Hermes, Eurydice and Orpheus

The cast is of a three-figured relief that shows Hermes, Eurydice, and Orpheus. It was taken from a panel which is now in the Museo Nazionale in Naples. There are four other extant Roman copies of the same composition. The original model , on which the Roman marble panel from which this 19th c. cast was made, was probably part of a prominent public monument of the fifth century BC in Athens.

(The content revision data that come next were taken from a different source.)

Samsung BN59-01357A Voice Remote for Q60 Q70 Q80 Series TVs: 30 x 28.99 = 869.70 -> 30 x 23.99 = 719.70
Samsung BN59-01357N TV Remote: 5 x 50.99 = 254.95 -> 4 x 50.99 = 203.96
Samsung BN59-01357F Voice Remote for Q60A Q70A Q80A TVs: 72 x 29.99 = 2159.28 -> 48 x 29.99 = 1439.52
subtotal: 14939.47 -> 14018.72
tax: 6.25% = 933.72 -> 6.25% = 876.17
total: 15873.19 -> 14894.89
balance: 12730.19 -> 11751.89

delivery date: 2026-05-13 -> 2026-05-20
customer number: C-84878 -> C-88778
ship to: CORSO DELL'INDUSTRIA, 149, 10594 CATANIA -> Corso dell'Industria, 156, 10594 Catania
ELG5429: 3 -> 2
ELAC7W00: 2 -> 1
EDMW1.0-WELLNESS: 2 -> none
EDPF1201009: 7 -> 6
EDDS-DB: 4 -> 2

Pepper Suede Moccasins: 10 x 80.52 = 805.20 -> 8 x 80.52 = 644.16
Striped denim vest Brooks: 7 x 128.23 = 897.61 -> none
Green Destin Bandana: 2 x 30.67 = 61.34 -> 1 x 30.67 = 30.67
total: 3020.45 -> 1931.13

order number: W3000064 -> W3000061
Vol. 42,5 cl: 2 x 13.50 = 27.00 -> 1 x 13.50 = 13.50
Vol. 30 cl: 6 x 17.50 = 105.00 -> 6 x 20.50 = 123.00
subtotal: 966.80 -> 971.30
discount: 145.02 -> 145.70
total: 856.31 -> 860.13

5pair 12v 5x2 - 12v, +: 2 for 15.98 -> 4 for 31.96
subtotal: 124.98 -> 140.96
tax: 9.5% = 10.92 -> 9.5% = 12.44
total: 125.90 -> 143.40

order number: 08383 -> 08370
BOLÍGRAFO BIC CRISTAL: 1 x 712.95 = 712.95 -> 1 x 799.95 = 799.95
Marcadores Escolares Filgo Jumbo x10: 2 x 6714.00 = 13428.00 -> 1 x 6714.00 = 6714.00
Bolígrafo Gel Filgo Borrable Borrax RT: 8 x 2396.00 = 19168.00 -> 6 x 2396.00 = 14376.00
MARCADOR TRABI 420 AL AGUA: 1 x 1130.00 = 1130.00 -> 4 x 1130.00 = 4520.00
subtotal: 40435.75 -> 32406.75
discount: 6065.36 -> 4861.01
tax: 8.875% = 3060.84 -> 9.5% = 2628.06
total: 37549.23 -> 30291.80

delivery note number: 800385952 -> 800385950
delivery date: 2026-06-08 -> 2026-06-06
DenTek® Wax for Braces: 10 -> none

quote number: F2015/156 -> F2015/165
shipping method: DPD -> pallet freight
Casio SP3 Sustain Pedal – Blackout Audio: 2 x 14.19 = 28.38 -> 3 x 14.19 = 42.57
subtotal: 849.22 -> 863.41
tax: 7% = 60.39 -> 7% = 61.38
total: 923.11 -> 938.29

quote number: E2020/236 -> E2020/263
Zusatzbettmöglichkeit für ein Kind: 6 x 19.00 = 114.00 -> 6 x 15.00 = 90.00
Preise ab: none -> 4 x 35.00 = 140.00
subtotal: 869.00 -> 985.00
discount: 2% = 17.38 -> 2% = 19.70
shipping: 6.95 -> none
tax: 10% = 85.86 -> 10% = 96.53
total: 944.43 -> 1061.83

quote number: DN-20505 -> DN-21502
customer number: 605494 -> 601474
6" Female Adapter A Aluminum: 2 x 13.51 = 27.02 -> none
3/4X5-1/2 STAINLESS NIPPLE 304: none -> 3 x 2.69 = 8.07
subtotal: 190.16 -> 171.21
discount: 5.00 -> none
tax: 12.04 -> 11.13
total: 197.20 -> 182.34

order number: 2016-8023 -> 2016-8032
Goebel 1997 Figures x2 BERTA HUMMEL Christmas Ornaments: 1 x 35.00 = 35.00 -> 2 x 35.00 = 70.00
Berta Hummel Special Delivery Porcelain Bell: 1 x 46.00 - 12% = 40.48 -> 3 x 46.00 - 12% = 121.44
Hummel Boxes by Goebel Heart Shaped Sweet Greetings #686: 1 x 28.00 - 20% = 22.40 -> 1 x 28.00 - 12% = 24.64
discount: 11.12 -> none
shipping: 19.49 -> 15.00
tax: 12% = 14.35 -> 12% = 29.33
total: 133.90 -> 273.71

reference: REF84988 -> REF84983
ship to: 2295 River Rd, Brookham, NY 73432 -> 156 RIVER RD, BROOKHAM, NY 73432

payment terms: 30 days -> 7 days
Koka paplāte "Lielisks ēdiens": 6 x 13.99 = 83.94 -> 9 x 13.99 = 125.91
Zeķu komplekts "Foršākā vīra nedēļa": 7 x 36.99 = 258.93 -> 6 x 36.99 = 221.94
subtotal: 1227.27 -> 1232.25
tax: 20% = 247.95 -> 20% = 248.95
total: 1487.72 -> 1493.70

This represents the moment in the myth of Orpheus and Eurydice when, granted permission to conduct his wife out of Hades, Orpheus stops to gaze upon her and is punished for this disobedience by Hermes, who grasps Eurydice to guide her back to the underworld. In the relief, Hermes is seen on the left holding Eurydice's arm. He wears the common chiton with a chlamys (cloak) - a recognizable garment of Hermes - while hanging from his neck onto his back is a petasos (traveler's hat). Eurydice, wearing a dress called a peplos and a veil, touches Orpheus's shoulder with her left hand, and he touches her hand with his. Orpheus wears a chiton and a chlamydon (a type of cloak) as well as a cap. In his left hand, Orpheus holds the lyre he played to convince Hades and Persephone to let Eurydice return to the living. This piece is a Roman copy of a Greek original dating from the end of the fifth century B.C.E. that was likely one in a series of three reliefs. It was produced in the school of Phidias, and the artist may have been Alkamenes.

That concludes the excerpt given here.